VM records +/-inf in the storage with the corresponding max or min integer

Especially (1) is a critical bug which has caused severe precision loss in our data corpus.

To Reproduce

Write these metric points:

foo 1.5
foo 2.33

Confirm raw points with a query:
http://localhost:8428/api/v1/query_range?query=foo[2h]&start=2020-09-08T03:00:00Z

{"status":"success","data":{"resultType":"matrix","result":[{"metric":{"__name__":"foo"},"values":[[1599540900,"1.5"],[1599541200,"2.33"]]}]}}

Write inf value to series:

foo inf

Note that inf is represented by max integer, and that previous datapoints have been truncated to integer:

{"status":"success","data":{"resultType":"matrix","result":[{"metric":{"__name__":"foo"},"values":[[1599540900,"1"],[1599541200,"2"],[1599541500,"2"],[1599541800,"2"],[1599542100,"9223372036854776000"]]}]}}

Expected behavior

inf should be preserved as inf in the storage and queries
inf shouldn't affect dynamic range of compression

In Prometheus case, the inf datapoint seems to become NaN, so it isn't graphed.

Perhaps the compression algorithm should have some sanity bounds on minimum precision.

prometheus does not treat inf / NaN specially: https://www.robustperception.io/get-thee-to-a-nannary

Version

victoria-metrics-20200815-125320-tags-v1.40.0-0-ged00eb3f3

bug

Source

belm0

Most helpful comment

Agreed that NaN and Inf values could be useful in certain cases. Unfortunately it may be very hard to add proper support for these values without significant changes in data encoding layer. This is unfortunate trade-off between encoding efficiency and supporting corner case values.
Let's start with documenting this behavior - see 0bccb58e802298348ac179dd055ff5288b76557c .
Let's keep this issue open in the hope a solution could be found eventually for proper handling of corner-case values at data encoding layer.

valyala on 15 Sep 2020

👍2

All 13 comments

@belm0 , could you try VictoriaMetrics from the latest commit in master branch? ( currently 62fde80490af6d4ab4acee7ce75e098334f37ae3 ). It should ignore newly ingested inf values. This should prevent from precision loss for already stored data after writing inf values.

See build instructions.

valyala on 11 Sep 2020

FYI, the commit mentioned above has been included in v1.41.0.

valyala on 12 Sep 2020

It should ignore newly ingested inf values

@valyala respectfully, I disagree with VM ignoring Inf and NaN.

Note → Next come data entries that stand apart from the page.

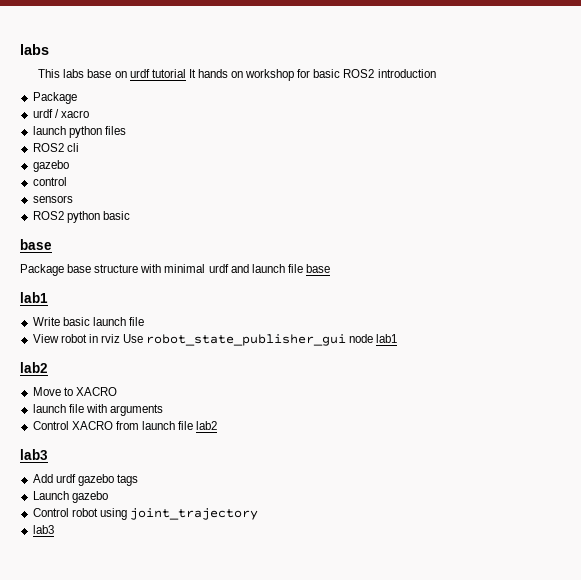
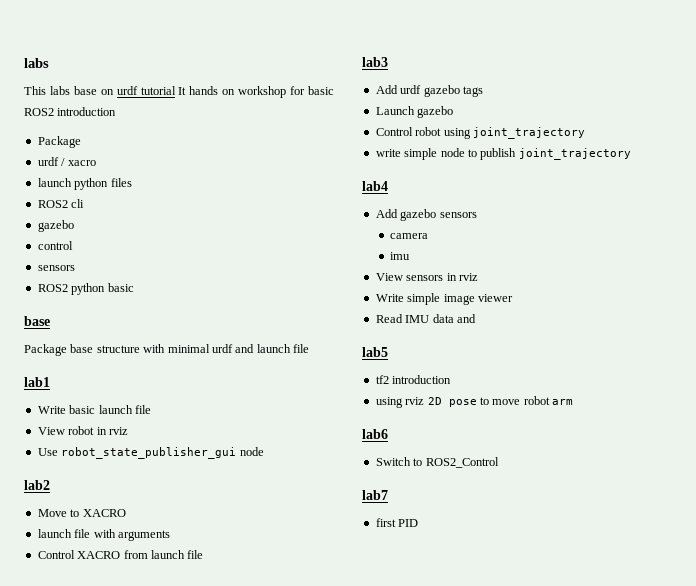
- Package base structure with minimal urdf and launch file base
+ Package base structure with minimal urdf and launch file
- View robot in rviz Use robot_state_publisher_gui node lab1
+ View robot in rviz
+ Use robot_state_publisher_gui node
- Control XACRO from launch file lab2
+ Control XACRO from launch file
  Control robot using joint_trajectory
- lab3
+ write simple node to publish joint_trajectory
+ lab4
+ Add gazebo sensors
+ camera
+ imu
+ View sensors in rviz
+ Write simple image viewer
+ Read IMU data and
+ lab5
+ tf2 introduction
+ using rviz 2D pose to move robot arm
+ lab6
+ Switch to ROS2_Control
+ lab7
+ first PID

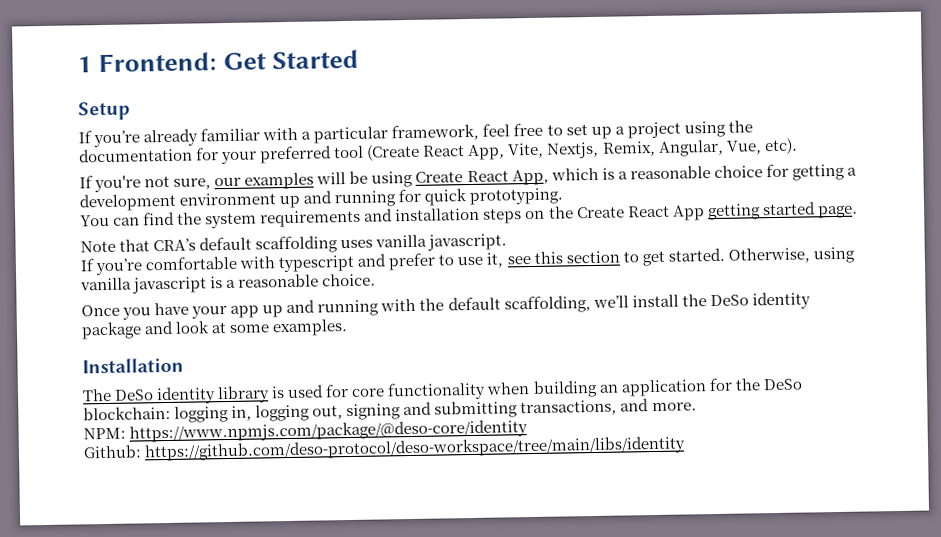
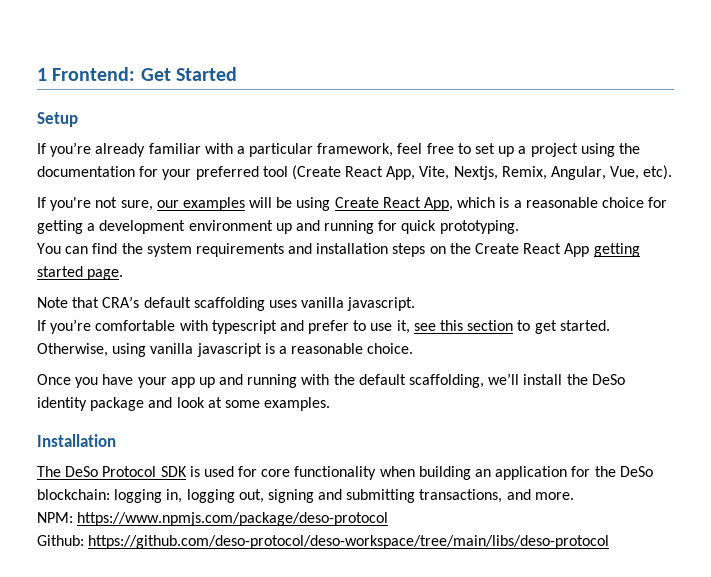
- The DeSo identity library is used for core functionality when building an application for the DeSo blockchain: logging in, logging out, signing and submitting transactions, and more.
+ The DeSo Protocol SDK is used for core functionality when building an application for the DeSo blockchain: logging in, logging out, signing and submitting transactions, and more.
- NPM: https://www.npmjs.com/package/@deso-core/identity
+ NPM: https://www.npmjs.com/package/deso-protocol
- Github: https://github.com/deso-protocol/deso-workspace/tree/main/libs/identity
+ Github: https://github.com/deso-protocol/deso-workspace/tree/main/libs/deso-protocol

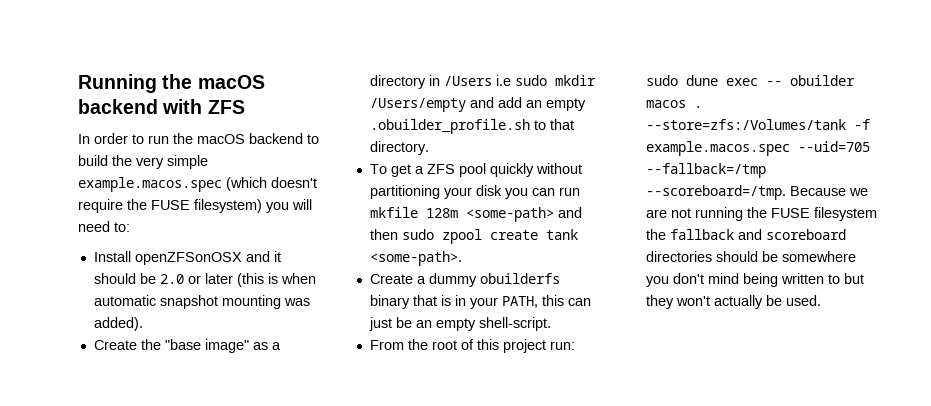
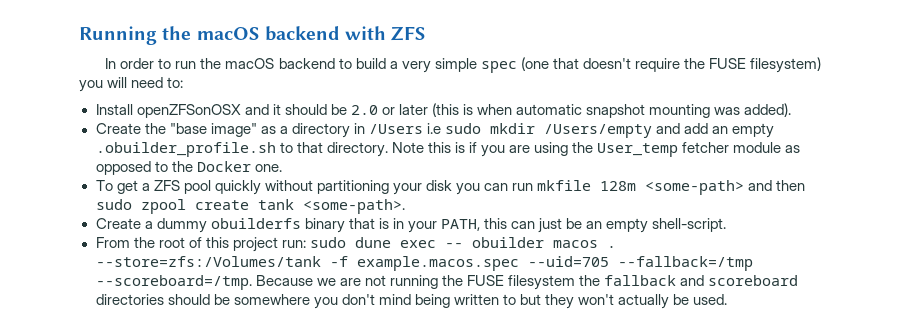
- In order to run the macOS backend to build the very simple example.macos.spec (which doesn't require the FUSE filesystem) you will need to:
+ In order to run the macOS backend to build a very simple spec (one that doesn't require the FUSE filesystem) you will need to:
+ Note this is if you are using the User_temp fetcher module as opposed to the Docker one.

These values are useful for representing exceptional states within a series, and are supported in Prometheus as first class values for TSDB storage and query operators. They are standardized sentinel values that propagate through math operators in important ways that ad-hoc sentinels cannot (like using 9,999,999 to mean "big number", or -1 to mean "error").

I understand that a Grafana graph does not display these values, but that doesn't imply they are useless. Simple examples:

if a sensor is malfunctioning transiently it may report NaN, and we can graph the count or rate of NaN values in the series. And malfunctioning is distinct from the host device not being online for scraping, so NaN should not be conflated with the absence of a sample in the TSDB.
a time-of-flight sensor may actually report Inf if there is no reflection. We don't want to represent this case as "no data" because that would drop important information, nor as an arbitrarily large number, because that would skew a naive statistics query in subtle ways. (In contrast, the output of a query operating on Inf values will be obviously wrong and prompt the author to correctly cover the Inf case.)

VM is advertised as working with existing Prometheus data and queries. That should apply beyond the superficial. There are Prometheus users employing NaN and Inf, and it will be a sore spot for their migrations to VM.

belm0 on 12 Sep 2020

valyala on 15 Sep 2020

👍2

It looks like the solution for proper storing of Inf values has been discovered and implemented in the commit 26115891dba851ff8c98a222ef528b56a116ab20 . Now Inf values shouldn't lead to precision loss for nearby samples in the same time series.

valyala on 18 Sep 2020

This is unfortunate trade-off between encoding efficiency and supporting corner case values.

It's more fair to say that some users may not currently use Inf or NaN. But for those who use it, I don't think it's considered a corner case (see examples I gave). Prometheus limits values to numbers only, so these values can be significant for conveying more information in a type-safe way that propagates across operators.

It looks like the solution for proper storing of Inf values has been discovered and implemented in the commit 2611589

I couldn't tell from the commit. Will it be possible to query on Inf, like count(foo == Inf)?

belm0 on 20 Sep 2020

I couldn't tell from the commit. Will it be possible to query on Inf, like count(foo == Inf)?

It seems to be working in the same way as in Prometheus. But, to be honest, I'm surprised with this, since, according to math rules, the result of inf == inf is undetermined.

valyala on 21 Sep 2020

I'm surprised with this, since, according to math rules, the result of inf == inf is undetermined

Are you confusing Inf and NaN? Inf is a valid value to use in equality and mathematical operations. NaN is not because, by definition, it's not a number.

$ python
>>> from math import inf, nan, exp
>>> inf == inf
True
>>> abs(-inf) == inf
True
>>> 1/inf
0.0
>>> exp(inf)
inf
>>> nan == nan
False
>>> exp(nan)
nan

belm0 on 22 Sep 2020

FYI, VictoriaMetrics should properly store inf values starting from v1.41.1. Unfortunately this wasn't mentioned in release notes (see https://github.com/VictoriaMetrics/VictoriaMetrics/issues/789 ).

valyala on 29 Sep 2020

Are you confusing Inf and NaN? Inf is a valid value to use in equality and mathematical operations. NaN is not because, by definition, it's not a number.

yes, thanks for the pointer. I confused infinity with their applicability in limit calculations.

valyala on 29 Sep 2020

It looks like the solution for proper storing of Inf values has been discovered and implemented in the commit 2611589 . Now Inf values shouldn't lead to precision loss for nearby samples in the same time series.

The fix actually made things worse: NaN rather than truncation #805

Unit testing seems to be inadequate or at the wrong level?

belm0 on 3 Oct 2020